Brilliant Complex Numbers
  • Self-paced
  • beginner
  • Brilliant
  • beginner
  • Paid

Complex Numbers

Self-paced By Brilliant.org

Level
beginner
Format
Online course
Duration
Self-paced
Provider
Brilliant
Certificate
No
Price
Paid

Skills you'll gain

  • Complex Numbers
  • Quantum States
  • Amplitudes
  • Phases
  • Mathematics

Quantum state amplitudes are complex numbers. Quantum interference relies on phases. Without comfort with the complex plane, quantum mechanics stays opaque no matter how good your intuition for other parts of the subject is.

This course builds exactly the fluency needed as a prerequisite for quantum computing study - not through dry calculation, but through Brilliant’s visual, interactive approach that makes complex numbers genuinely intuitive.

What you’ll learn

  • What complex numbers are: why the equation x² = -1 has no real solution and how introducing i solves it
  • The complex plane: representing complex numbers as points in two dimensions, with the real part on one axis and imaginary part on the other
  • Arithmetic with complex numbers: addition, subtraction, multiplication, and division treated geometrically
  • Polar form: expressing complex numbers as a magnitude (modulus) and angle (argument) instead of real and imaginary parts
  • Why polar form is useful: multiplication becomes rotation and scaling, which maps directly to quantum gate operations
  • Powers and roots: using polar form to compute powers of complex numbers and to find all the roots of an equation, including multiple roots
  • Complex conjugates and division: what conjugates are and how they make division workable (later, in quantum mechanics, squaring the modulus of a complex amplitude gives the measurement probability via the Born rule)

Course structure

The course follows a build-up approach across 50 lessons and 647 exercises, organised into 11 levels. You begin with the motivation: some equations have no real solutions, and complex numbers arise naturally as the answer, with immediate geometric interpretation on the complex plane.

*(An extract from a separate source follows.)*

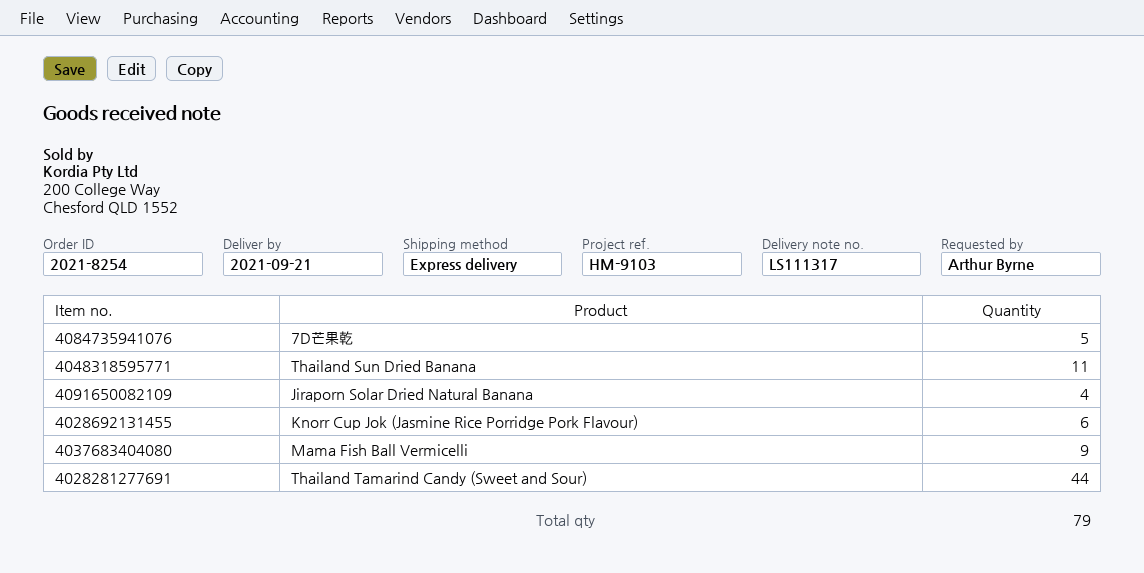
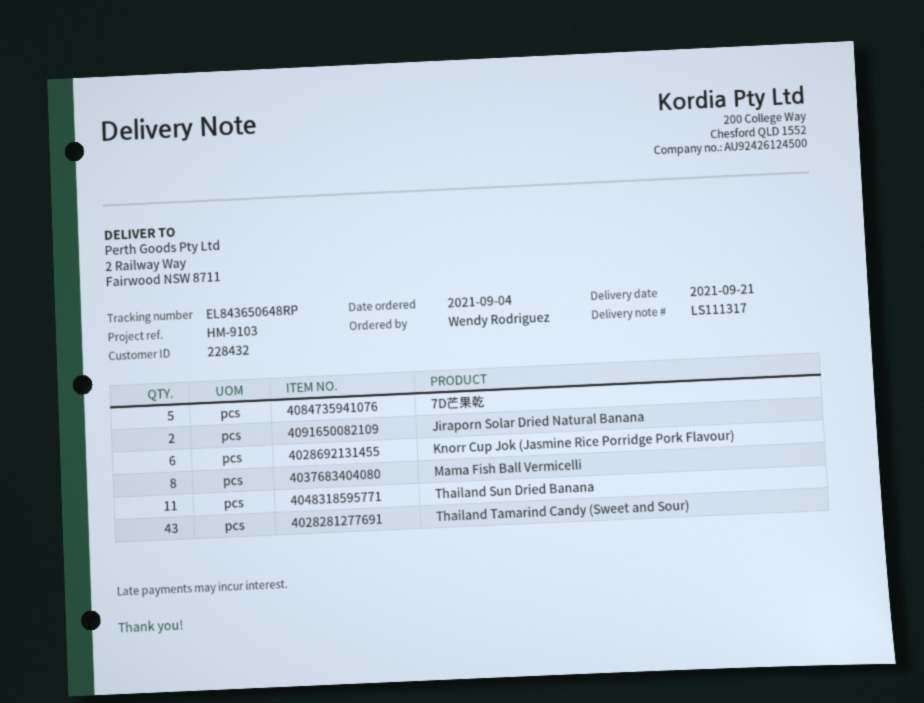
ordered by: Arthur Byrne -> Wendy Rodriguez
Jiraporn Solar Dried Natural Banana: 4 -> 2
Mama Fish Ball Vermicelli: 9 -> 8
Thailand Tamarind Candy (Sweet and Sour): 44 -> 43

Arithmetic is covered first in rectangular form (a + bi), then revisited in polar form to show how multiplication becomes rotation and scaling - a much cleaner picture. Conjugates and division follow, and the later levels work up to powers and roots, where polar form really pays off.

The quantum payoff is something you bring with you: once amplitudes, phases, and the complex plane are second nature, qubit states like |ψ⟩ = α|0⟩ + β|1⟩ and the role of relative phase in interference stop being obstacles. Each concept in the course is explored through interactive diagrams before symbolic manipulation is introduced.

Who is this for?

  • Anyone preparing to study quantum computing who wants mathematical confidence
  • Students who covered complex numbers in school but never felt they truly understood them
  • Self-learners who have tried reading quantum computing textbooks and got stuck on amplitudes and state vectors
  • Anyone taking the Brilliant Quantum Computing or Quantum Objects courses who wants thorough preparation before starting
  • Physicists returning to study who want a refresher with modern interactive tools

Prerequisites

Brilliant lists comfort with the cartesian and polar coordinate planes, quadratic equations, and basic trigonometry (sine and cosine) as assumed background. No calculus is needed. No prior exposure to complex numbers is assumed.

Hands-on practice

All practice is browser-based and interactive. You will:

  • Drag points around the complex plane to see how operations move them
  • Work multiplication and division problems geometrically, as rotations and scalings
  • Enter complex number calculations and receive immediate feedback
  • Solve powers-and-roots problems where polar form turns hard algebra into simple angle arithmetic

The emphasis is on building geometric intuition before algebraic fluency - you understand what an operation does before you practise calculating it.

Why take this course?

Complex numbers sit at the heart of every quantum computing formalism. A qubit’s state lives in a two-dimensional complex vector space. Quantum gates are unitary matrices with complex entries. Quantum interference, the phenomenon that gives quantum algorithms their power, is entirely a consequence of complex amplitude arithmetic - amplitudes for unwanted outcomes cancel while amplitudes for correct outcomes reinforce.

Without fluency here, every quantum computing textbook and course requires constant back-referencing to definitions. Brilliant’s interactive approach makes this fluency enjoyable to build. The course is self-paced, with 50 lessons you can work through in short sessions, and it will pay dividends across everything you study afterwards.